The Major in Art, B.A. (Bachelor of Arts) is a liberal arts degree with two concentrations: Art History and Integrated Visual Studies. Both concentrations begin their study with the Foundations program. First-year students complete Foundations courses in studio art and global art history.

The Art History concentration seeks to develop students' critical and analytical skills and ability to comprehend global visual arts within social, historical, cultural, and aesthetic frameworks. Students develop an understanding about the visual and material culture of societies from around the world. Our Art History program champions a global history of art, offering courses that range from the Italian Renaissance to contemporary African art, women in art, and native North American art. Students in art history go on to careers in academia, museums, historical societies, and auction houses, and can apply their skills in visual literacy and analytical research to a wide range of careers.

The Integrated Visual Studies concentration is an ideal program for students to develop skills as makers and thinkers. By making work and interpreting images from visual art, photography, film, television, and commercial imagery, students learn to analyze visual communication from a variety of aesthetic, theoretical, scientific, economic, sociological and historical viewpoints.

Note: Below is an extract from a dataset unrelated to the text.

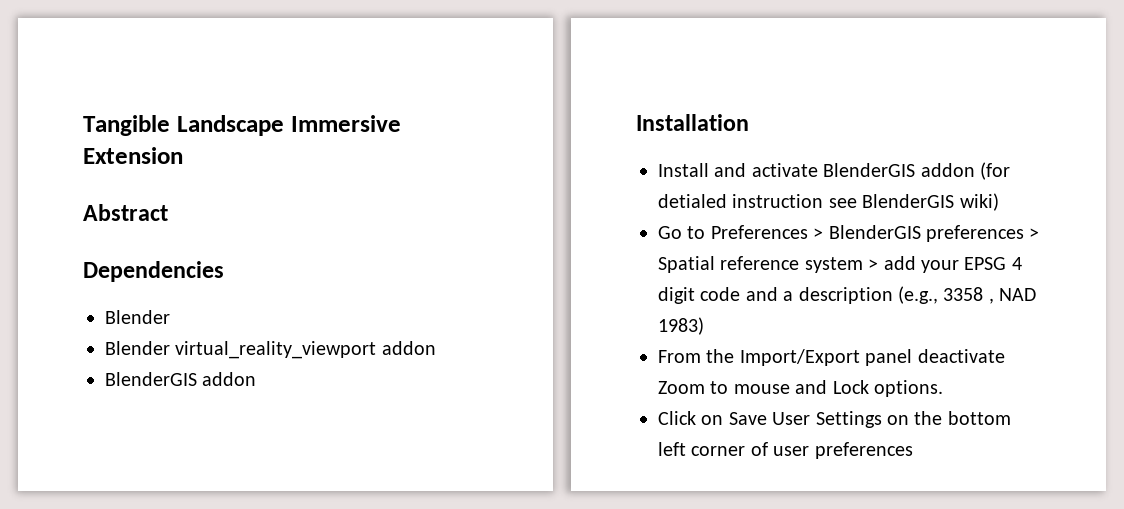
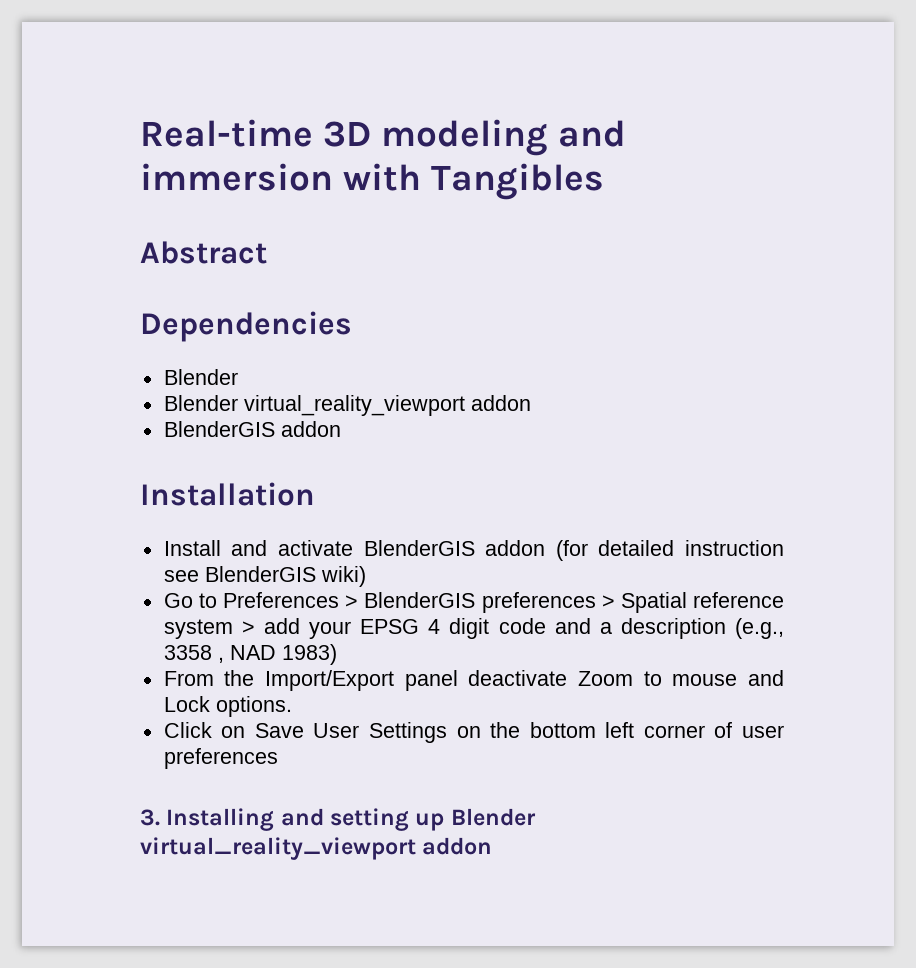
[83,115,401,136] [83,147,183,164] Tangible Landscape Immersive Extension -> [140,119,626,156] [140,163,604,200] Real-time 3D modeling and immersion with Tangibles
[658,194,727,208] detialed -> [598,540,675,556] detailed
(913, 450) none -> [140,808,536,831] [140,837,493,860] // 3. Installing and setting up Blender virtual_reality_viewport addon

Students take a relatively equal ratio of studio and academic classes that foster critical awareness of how society is reflected and produced through visual means in the 21st century. Integrated Visual Studies students have the curricular flexibility to pursue interdisciplinary academic interests in combination with explorations in the theoretical and technical aspects of art making within a studio practice.

Student Learning Outcomes

Art History students will demonstrate:

  •  Knowledge of the tools and techniques of art historical research and scholarship.
  •  Communication skills, original thinking, art historical interpretation, and research skills in written form, resulting in a work of original scholarship.
  •  Communication skills, original thinking, art historical interpretation, and research skills in oral form.
  •  General knowledge of the monuments and principal artists of global art, including a broad understanding of historical monuments as well as the art of the 20th and 21st centuries.
  • Adequate mastery of a foreign language to support research through the reading of primary source materials.
  • Functional knowledge of the creative process.

Integrated Visual Studies students will demonstrate:

  • Communication skills in written and oral form with precision, cogency, and rhetorical force.
  • The ability to explain and defend their creative work and research effectively and rationally, and the ability to advocate for their world view.
  • Skills of invention and innovation–developing things and ideas that never existed before.

Potential Occupations

Students earning a B.A. with a major in Art develop a wide range of transferable communication, analytical, and critical-thinking skills. Participation in internships, cooperative education, service learning, and education abroad opportunities is highly recommended to enhance practical training and development. Depending on student interests, electives taken, or concentration selected, available career choices include academia, art museums, auction houses, historical societies, art appraiser, art director, exhibition designer, art critic, gallery director, art librarian, art restorer, art conservator, and art museum educator. Employers appreciate art majors for their multiple skills and the visual literacy that allows them to make sense of an image-saturated world.